His first drive in a Formula 1 car came in 2007 when he was given the chance to test with Red Bull but he continued in 2008 to race in GP2.
For most people, a move to Force India appeared to be on the cards but it was the new Hispania Racing team that signed him up. It was not a totally competitive team that always struggled but he was consistent in finishing in his races. When he signed for Team Lotus for 2011 as reserve driver things looked more promising but in fact, he sat on the bench for the whole season save for the German Grand Prix when he took over Jarno Trulli’s car and finished 2oth.
With no other drives on the horizon, he moved into sports cars in 2012 with the JRM Honda team alongside Peter Dumbreck and David Brabham. They finished 5th at Le Mans and 10th in the Championship. He later drove in Formula 3.
However Karun’s career had already been supplemented by commentary work with the BBC on Radio, his relaxed style was ideal for commentary work and for the past few seasons he has done stalwart work on UK Channel 4 TV coverage as the man in the pits with his reading of the races and the action in the pit lane.
The Grand Prix Drivers Club has, through the years, had members whose fathers raced in Grand Prix and Formula 1 and with Jan Magnussen we now have a new member whose son Kevin is today active as a Formula 1 driver with Haas Formula 1.

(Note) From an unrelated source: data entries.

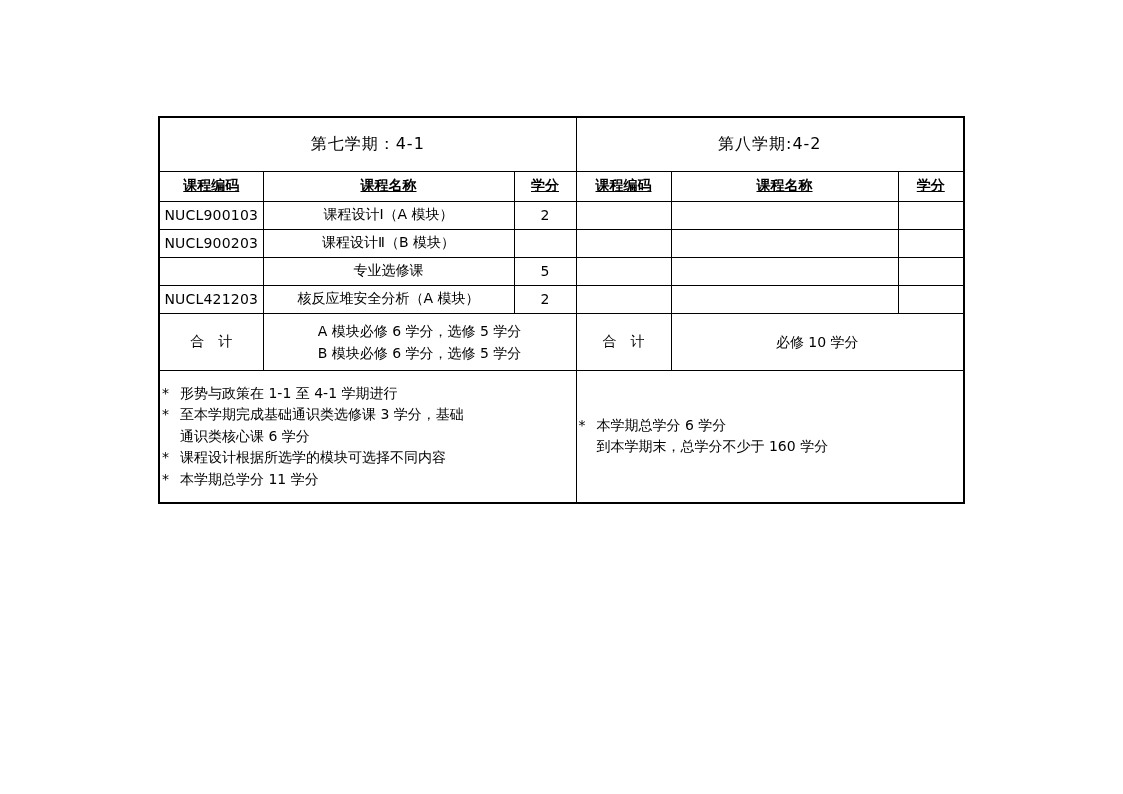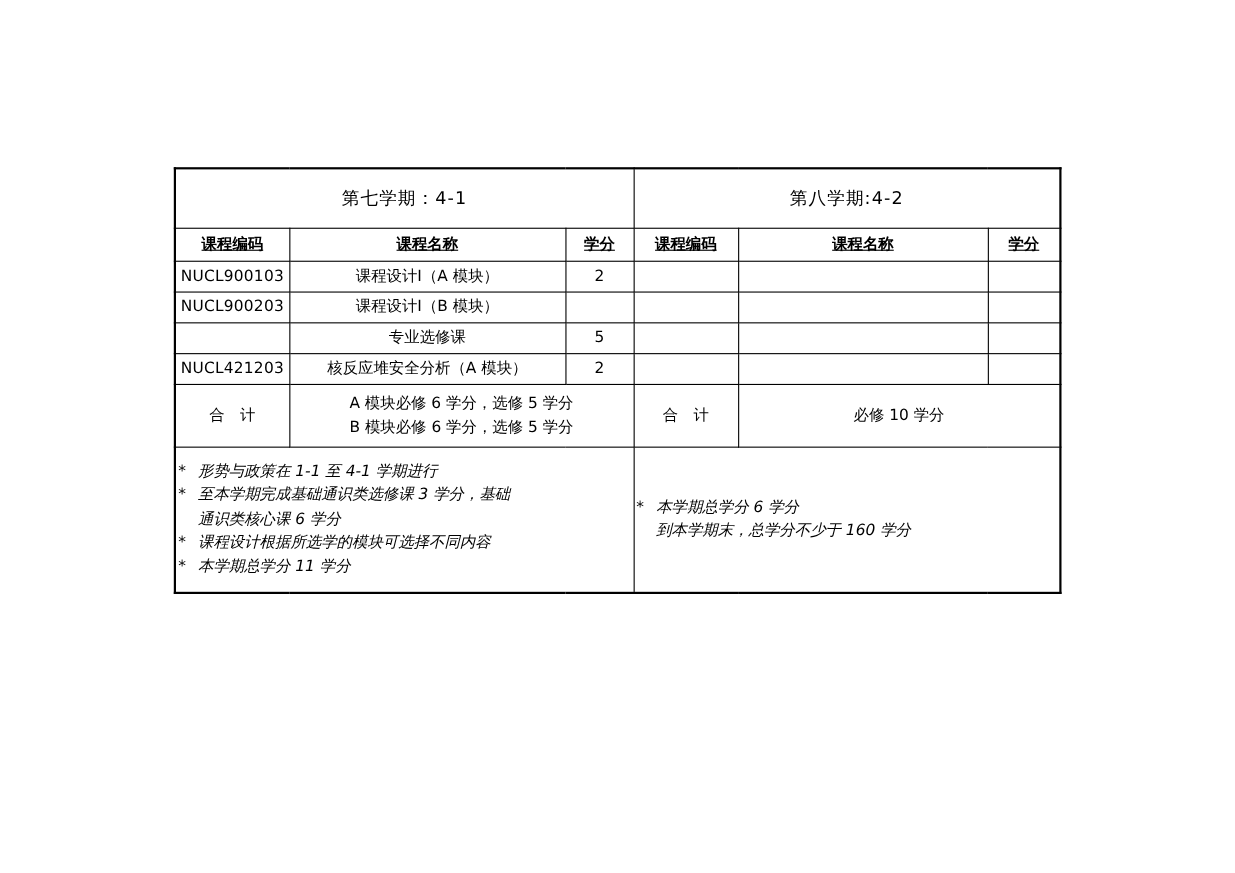--- a/index.html
+++ b/index.html
@@ -23,7 +23,6 @@
     position: absolute;
     left: 158px;
     top: 116px;
-    margin-top: 36px;
   }
   table.curriculum {
     border-collapse: collapse;

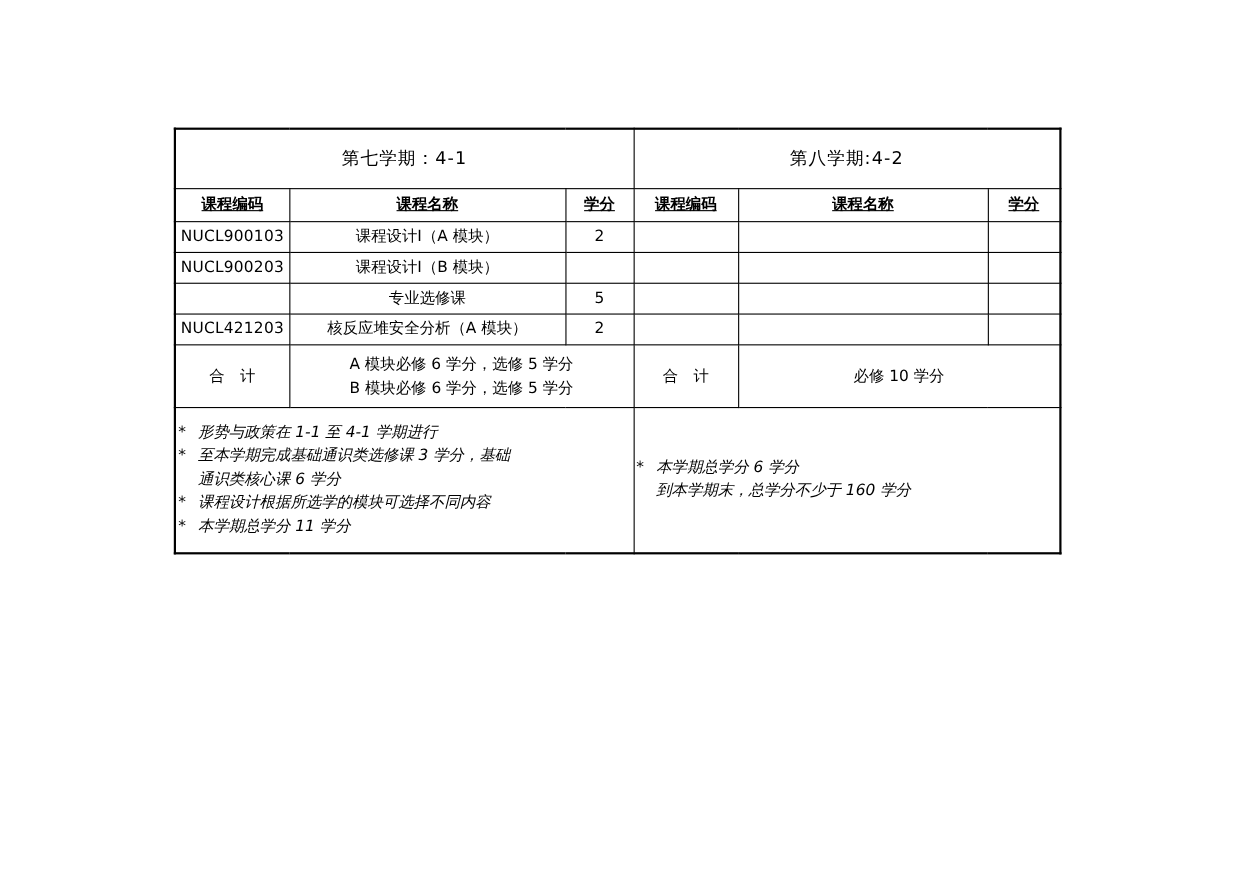--- a/index.html
+++ b/index.html
@@ -129,7 +129,7 @@
 
       <tr class="data-row">
         <td class="code-cell">NUCL900203</td>
-        <td>课程设计Ⅰ（B 模块）</td>
+        <td>课程设计Ⅱ（B 模块）</td>
         <td></td>
         <td class="code-cell"></td>
         <td></td>

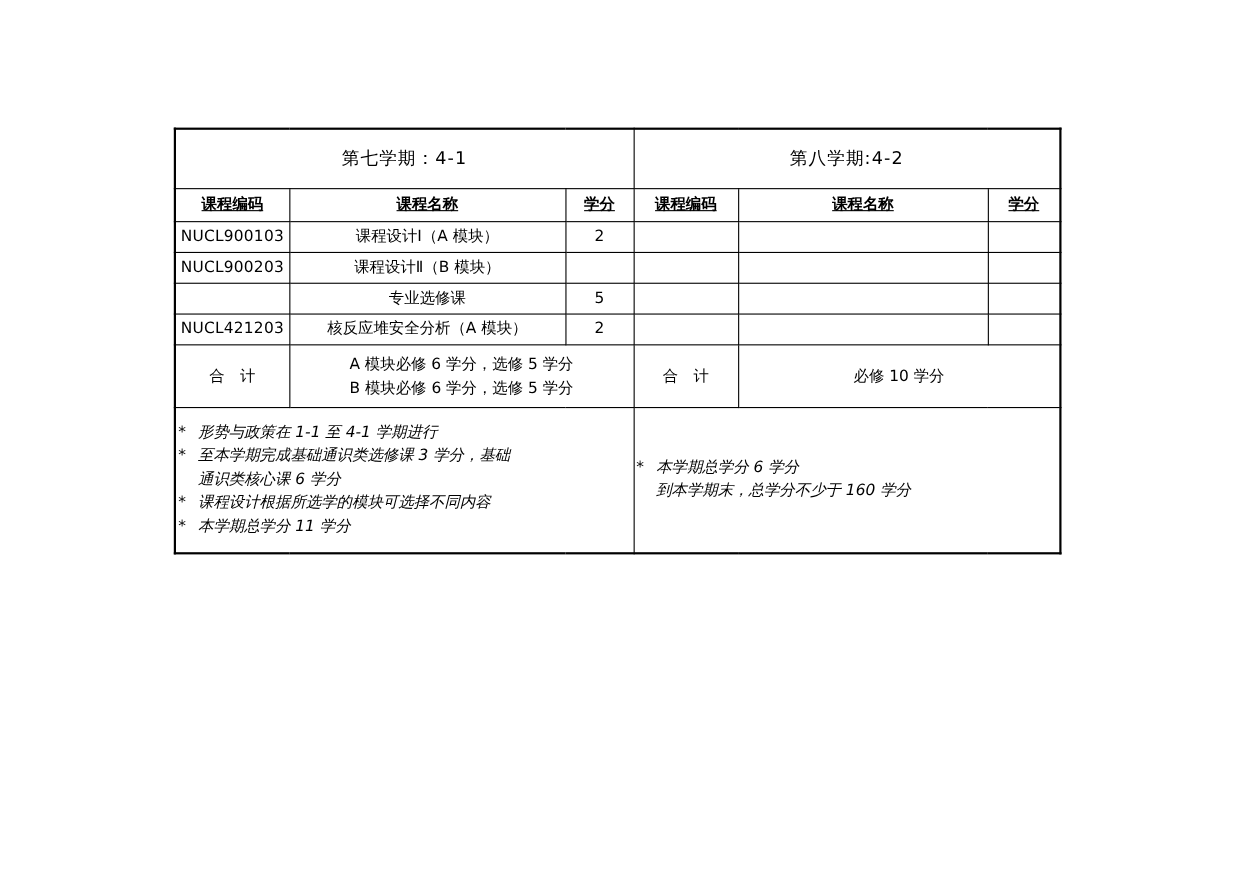--- a/index.html
+++ b/index.html
@@ -84,7 +84,6 @@
   }
   .note-text {
     white-space: nowrap;
-    font-style: italic;
   }
 </style>
 </head>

Jan was the star of Formula 2 in 1994 when he joined Paul Stewart Racing and promptly went out and broke a record number of wins in a season in F3 set by no less a person than Ayrton Senna. Jan had eighteen starts that year and won fourteen races. His greatest fan was Jackie Stewart himself.
He came to the fore in 1992 when he came to Brands Hatch and won the Formula Ford Festival and had been spotted by Paul Stewart. He was given a couple of drives in the Paul Stewart Racing Dallara and despite having just two races, at Silverstone and Thruxton he finished 11th in the Championship.that was won by Kelvin Burt in the other PSR Formula 3 car.
At this Mercedes stepped into the picture offering a contract in their DTM/ITC programme as well as the chance to become a test driver for McLaren-Mercedes. In DTM he had one win and one second place but his chance to drive in his first Formula 1 event came later in that 1995 season with a run in the Pacific Grand Prix where he finished 10th.
He had a few drives with Indy cars but his real chance came in 1997 with the launch of Stewart Ford. Jan Magnussen was signed up to join Rubens Barrichello. His first season with the team was not wonderful with seventh at Monaco being his best finish. He had an equally difficult time in 1998 and despite finishing 6th in the Canadian Grand Prix Jos Verstappen was given his seat for the rest of the season and Jan did not return to Formula 1.
He went back to America with Don Panoz and later in 2000 he and David Brabham won the Nurburgring 1000 kms race. By 2002 he was racing Corvettes and won GT2 at Mosport and left motor racing as one of the most successful drivers in the American Le Mans Series.
He obviously was a great influence in his son Kevins choice of racing and is justly proud of his son.
So we at the Grand Prix Drivers Club not only celebrate four new members but welcome them to the “family”.